Buyer-Supplier Collaboration Quality in New Product Development Projects
Previous research has found that buyer-supplier collaboration in new product development can contribute to project success. Empirical evidence is mixed, however, and the concept of buyer-supplier collaboration is under-developed. This work develops a new construct, buyer-supplier collaboration quality, defined as the extent to which a buyer and supplier exploit shared resources while minimizing waste through interacting during project planning and execution. We use resource dependence theory to formulate inter-firm and project-level antecedents of buyer-supplier collaboration quality, and argue how it affects new product development project outcomes. Data from an empirical survey of 214 buying organizations validate the measurement structure of the new construct and support its positive associations with design quality and project efficiency.
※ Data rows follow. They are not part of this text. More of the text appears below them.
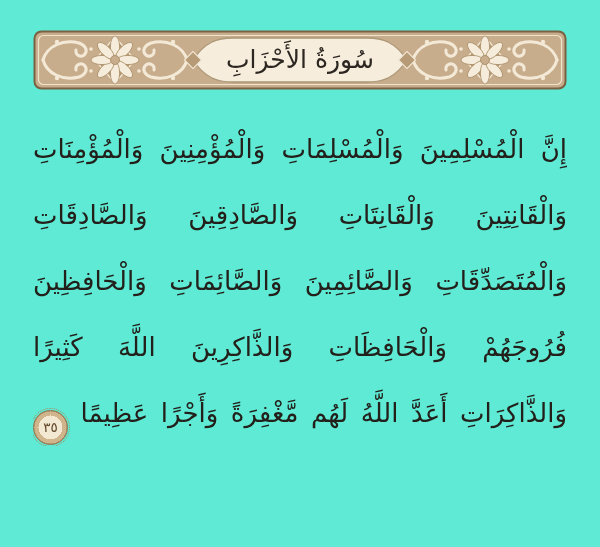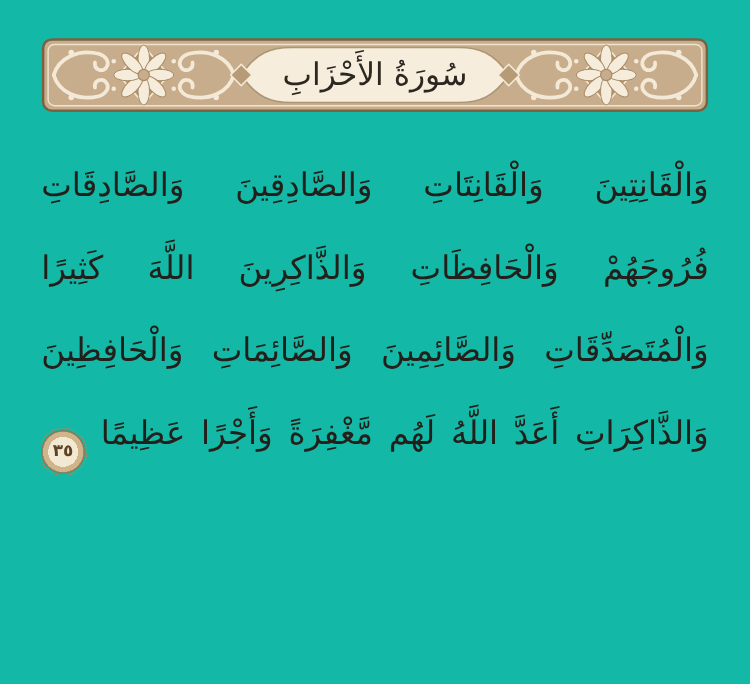--- a/index.html
+++ b/index.html
@@ -1,19 +1,19 @@
 <!DOCTYPE html>
 <html lang="ar" dir="rtl"><head>
 <meta charset="utf-8">
 <style>
   html,body{margin:0;padding:0;}
   .screen{
     position:relative;
     width:600px;height:547px;
-    background:#14b8a6;
+    background:#5eead4;
     overflow:hidden;
     font-family:"DejaVu Sans","Liberation Sans",sans-serif;
   }
 
   
   .header-band{
     position:absolute;
     left:33px;top:30px;
     width:534px;height:60px;
   }
@@ -52,21 +52,21 @@
     width:33px;height:33px;
     border-radius:50%;
     background:radial-gradient(circle at 50% 50%, #f3e8d2 0 12px, #cfb48c 12px 16px, #b59871 16px 17px);
     border:1px solid #93764f;
     outline:1px dotted #a88c62;
     outline-offset:1px;
     line-height:33px;
     text-align:left;
     text-align-last:center;
     font-size:13.5px;
-    font-weight:bold;
+    font-weight:normal;
     color:#5c4326;
     vertical-align:-10px;
   }
 </style>
 </head>
 <body>
 
 <div class="screen">
 
   <div class="header-band">
@@ -116,22 +116,23 @@
 
       <path d="M160,30 C172,12 184,8 200,8 L334,8 C350,8 362,12 374,30 C362,48 350,52 334,52 L200,52 C184,52 172,48 160,30 Z" fill="#f6eddd" stroke="#ab9776" stroke-width="1.3"></path>
       <rect x="-6" y="-6" width="12" height="12" transform="translate(160,30) rotate(45)" fill="#b79a76" stroke="#f3e9d6" stroke-width="1.2"></rect>
       <rect x="-6" y="-6" width="12" height="12" transform="translate(374,30) rotate(45)" fill="#b79a76" stroke="#f3e9d6" stroke-width="1.2"></rect>
     </svg>
 
     <div class="surah-title">سُورَةُ الأَحْزَابِ</div>
   </div>
 
   <div class="verse-area">
+    <div class="vline">إِنَّ الْمُسْلِمِينَ وَالْمُسْلِمَاتِ وَالْمُؤْمِنِينَ وَالْمُؤْمِنَاتِ</div>
     <div class="vline">وَالْقَانِتِينَ وَالْقَانِتَاتِ وَالصَّادِقِينَ وَالصَّادِقَاتِ وَالصَّابِرِينَ</div>
+    <div class="vline">وَالْمُتَصَدِّقَاتِ وَالصَّائِمِينَ وَالصَّائِمَاتِ وَالْحَافِظِينَ</div>
     <div class="vline">فُرُوجَهُمْ وَالْحَافِظَاتِ وَالذَّاكِرِينَ اللَّهَ كَثِيرًا</div>
-    <div class="vline">وَالْمُتَصَدِّقَاتِ وَالصَّائِمِينَ وَالصَّائِمَاتِ وَالْحَافِظِينَ</div>
     <div class="vline">
       <span>وَالذَّاكِرَاتِ أَعَدَّ اللَّهُ لَهُم مَّغْفِرَةً وَأَجْرًا عَظِيمًا</span>
       <span class="ayah-marker">٣٥</span>
     </div>
   </div>
 
 </div>
 
 </body></html>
We also find that goal congruence, complementary capabilities and inter-firm coordination efforts increase buyer-supplier collaboration quality, while inter-firm relationship-specific investment reduces it.
Tingting Yan, Ph.D., is an assistant professor in the Department of Marketing and Supply Chain Management at Wayne State University in Detroit, Michigan;
Kevin Dooley, Ph.D., is a professor of supply chain management in the W. P. Carey School of Business at Arizona State University in Tempe, Arizona.
Understanding the Role of Government and Buyers in Supplier Energy Efficiency Initiatives
In environmental management, companies must respond to myriad needs and pressures from stakeholders such as buyers, regulators, communities and NGOs. While researchers recognize that these stakeholder entities have different saliency and influences over a focal firm, the influences from multiple stakeholders often are aggregated as a single factor, overlooking differences among them. Stakeholders may have competing demands. A buyer may consider only potential environment cost trade-offs, while the government balances the environment, increased cost-competitive manufacturing and job creation. Such demands compete for the same resources within the suppliers' organization, forcing suppliers to satisfice and compromise. This study qualitatively examines Chinese suppliers' responses to requests to adopt energy efficiency (EE) initiatives in their production plants by two of their most critical stakeholders: buyers and the government. We identify three categories of EE initiatives implemented by the suppliers and find that their implementations are contingent on their ownership characteristics and value alignment with these two stakeholders. Further, we find that suppliers interpret buyers' motives regarding EE in the context of buyer-supplier relationships and the environmental positioning of the buyers' products. These findings are articulated in a set of propositions that are introduced based upon our analysis of these case study data.
Zhaohui Wu, Ph.D., is an associate professor in the College of Business at Oregon State University in Corvallis, Oregon,
Lisa M. Ellram, Ph.D., is the Rees Distinguished Professor of Supply Chain Management in the Department of Marketing at the Farmer School of Business at Miami University in Oxford, Ohio;
Ryan Schuhard, MBA, is a manager at Business for Social Responsibility (BSR), a non-profit organization that works with business to create a just and sustainable world.